Valentine's Day 2015/Thoughts on Love

With Valentine's Day fresh in the review mirror, I wanted to jot down some thoughts I've had on the subject of love. Andrew and I have worked in restaurants for many years, so we never get to celebrate the day of love on the actual day. Instead, one (or both of us) work our butts off while the masses enjoy eating out on V-Day. This year Andrew worked in the evening and I was off (no baby sitter means no work, even though the money would have been great). After a relaxing morning we ran some errands together and did a lunch trip to Moe's. We went into the yard to take some family pictures to commemorate Hannah's first Valentine's Day. The individual shots turned out great, but we are pretty new to using the self timer for group shots and they weren't quite in focus.

On the deeper level of the love subject, I want to discuss these two. My heart. The best two loves I have experienced have both been a slow building kind of love. (not counting you Mom!)
Andrew and I were friends for years before we started dating and fell in love.
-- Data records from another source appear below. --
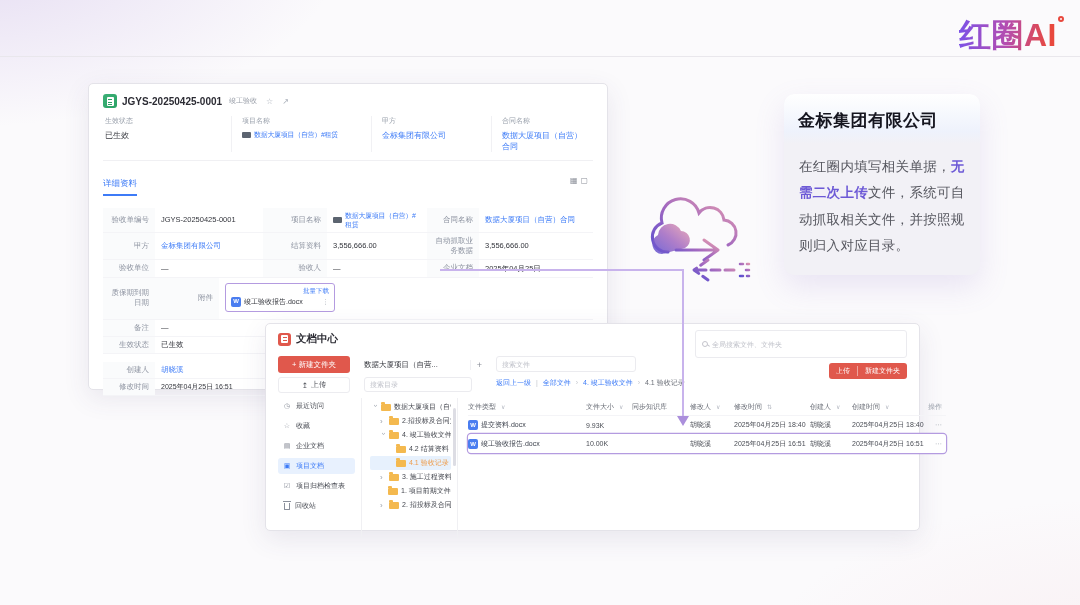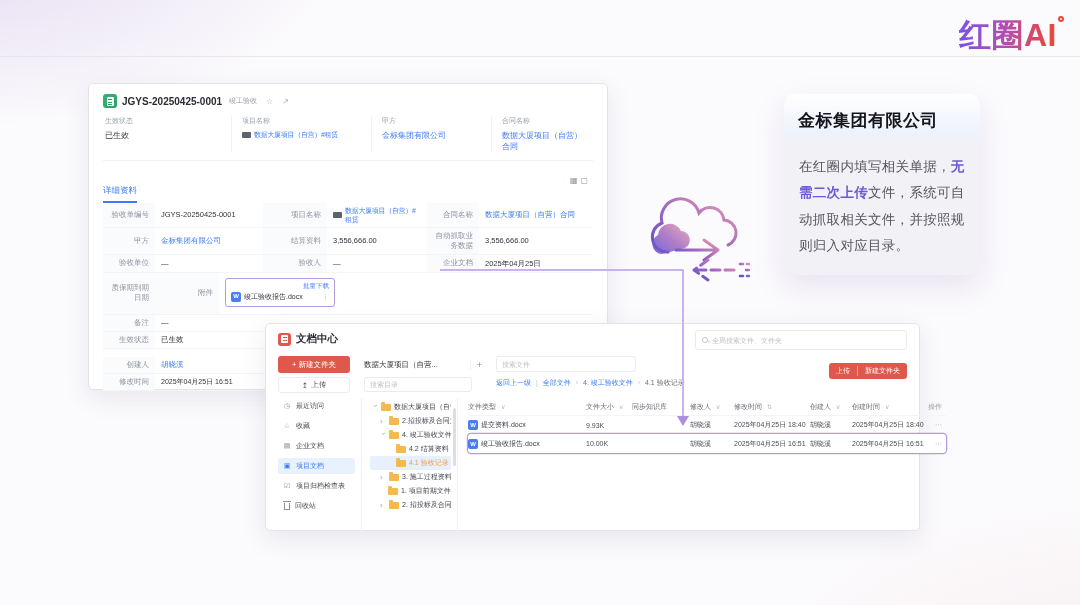--- a/index.html
+++ b/index.html
@@ -33,24 +33,24 @@
   .scol{padding:0 10px;min-height:30px}
   .scol+.scol{border-left:1px solid #f1f1f4}
   .scol:first-child{padding-left:2px;width:128px}
   .scol:nth-child(2){width:140px}
   .scol:nth-child(3){width:120px}
   .scol:nth-child(4){flex:1}
   .slabel{font-size:7px;color:#9aa1ac;margin-bottom:4px}
   .svalue{font-size:8px;color:#33353c;display:flex;align-items:center;gap:3px}
   .svalue.link{color:#3d7bf7}
   .mini-proj{display:inline-block;width:9px;height:6px;background:#5c6470;border-radius:1px;flex:none}
-  .tabrow{display:flex;align-items:center;margin-top:24px}
+  .tabrow{display:flex;align-items:center;margin-top:17px}
   .tab{font-size:8.5px;color:#3d7bf7;padding-bottom:4px;border-bottom:2px solid #3d7bf7}
   .gridicons{position:absolute;right:16px;top:92px;font-size:8px;color:#8b8f99;letter-spacing:3px}
-  .detail{}
+  .detail{margin-top:12px}
   .drow{display:flex;align-items:stretch;border-bottom:1px solid #f4f4f7}
   .dl{background:#fafbfc;color:#8d93a0;font-size:7.5px;display:flex;align-items:center;justify-content:flex-end;text-align:right;padding:3px 6px;line-height:1.35;flex:none}
   .dv{font-size:7.5px;color:#33353c;display:flex;align-items:center;gap:3px;padding:3px 6px;line-height:1.3;flex:none}
   .c1l{width:52px}.c1v{width:108px}.c2l{width:64px}.c2v{width:100px}.c3l{width:52px}.c3v{flex:1}
   .dv.link{color:#3d7bf7}
   .dv.tight{font-size:7px;letter-spacing:-.3px}
   .dgap{height:8px;border-bottom:none}
   .att-cell{position:relative;overflow:visible;align-items:flex-start;padding-top:5px}
   .att-box{width:110px;background:#fff;border:1px solid #b49be0;border-radius:3px;padding:3px 5px 4px;flex:none}
   .att-dl{display:block;text-align:right;font-size:6.5px;color:#3d7bf7}
@@ -61,21 +61,21 @@
   .cloud{position:absolute;left:638px;top:190px;z-index:15}
   .connector{position:absolute;left:0;top:0;z-index:40;pointer-events:none}
   
   .win2{left:265px;top:323px;width:655px;height:208px;z-index:20;padding:8px 12px}
   .w2-head{display:flex;align-items:center;gap:5px}
   .odoc{width:13px;height:13px;border-radius:3px;background:#e0584c;position:relative;flex:none}
   .odoc::before{content:"";position:absolute;inset:2.5px 3px;background:#fff;border-radius:1px}
   .odoc::after{content:"";position:absolute;left:4.5px;right:4.5px;top:4.5px;height:5px;
     background:repeating-linear-gradient(#e0584c 0 1px,transparent 1px 2.5px)}
   .w2-title{font-size:10.5px;font-weight:bold;color:#2b2b33}
-  .gsearch{position:absolute;right:12px;top:6px;width:212px;height:20px;border:1px solid #ebebef;border-radius:3px;display:flex;align-items:center;gap:4px;padding:0 6px;background:#fff}
+  .gsearch{position:absolute;right:12px;top:6px;width:212px;height:28px;border:1px solid #ebebef;border-radius:3px;display:flex;align-items:center;gap:4px;padding:0 6px;background:#fff}
   .mag{width:6px;height:6px;border:1px solid #c4c4cc;border-radius:50%;position:relative;flex:none}
   .mag::after{content:"";position:absolute;width:3px;height:1px;background:#c4c4cc;right:-3px;bottom:0;transform:rotate(40deg)}
   .gsearch input,.sinput input{border:none;outline:none;width:100%;font-size:7px;color:#555;background:transparent;font-family:inherit}
   .gsearch input::placeholder,.sinput input::placeholder{color:#c0c2ca}
   .toolbar{position:relative;margin-top:10px;height:38px}
   .btn-red{width:72px;height:17px;background:#e0584c;border-radius:3px;color:#fff;font-size:7.5px;display:flex;align-items:center;justify-content:center;gap:2px}
   .btn-up{width:72px;height:16px;margin-top:4px;border:1px solid #ececf0;border-radius:3px;color:#4a4d55;font-size:7.5px;display:flex;align-items:center;justify-content:center;gap:3px;background:#fff}
   .selwrap{position:absolute;left:86px;top:0;width:118px}
   .selector{display:flex;align-items:center;font-size:7.5px;color:#33353c;height:17px}
   .sel-plus{margin-left:auto;color:#8b8f99;font-size:9px;padding-left:6px;border-left:1px solid #f0f0f3}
We grew together as friends first, and it added such a deep level to our relationship. We love each other so much, but at the end of the day what makes our relationship work so well is that we are friends, above everything else.

With Hannah, my love is a little more complicated to explain. When I was pregnant I fell in love with the idea of her. I didn't really know her yet. During labor the body releases hormones that create a deep, overwhelming love (most of the time). I did not feel that 'love hormone.' I don't know if it's due to the induction, c-section,  magnesium, or some other factor, but I didn't experience that rush of love that I've heard so many new mothers talk about. At first I felt guilty. Of course I cared for Hannah deeply, but I didn't feel in love with her yet. Was there something wrong with me? Why didn't I have this crazy love feeling I kept hearing about?! After a little googling and reading I realized that some women don't feel that powerful love right away, and that's ok! I began to really love Hannah as I got to know her, spent time with her, stared into her eyes, watched her sleep, heard her need for me. I would have walked the earth for her then because she's my daughter, but now I would walk the earth for her because I love her so much.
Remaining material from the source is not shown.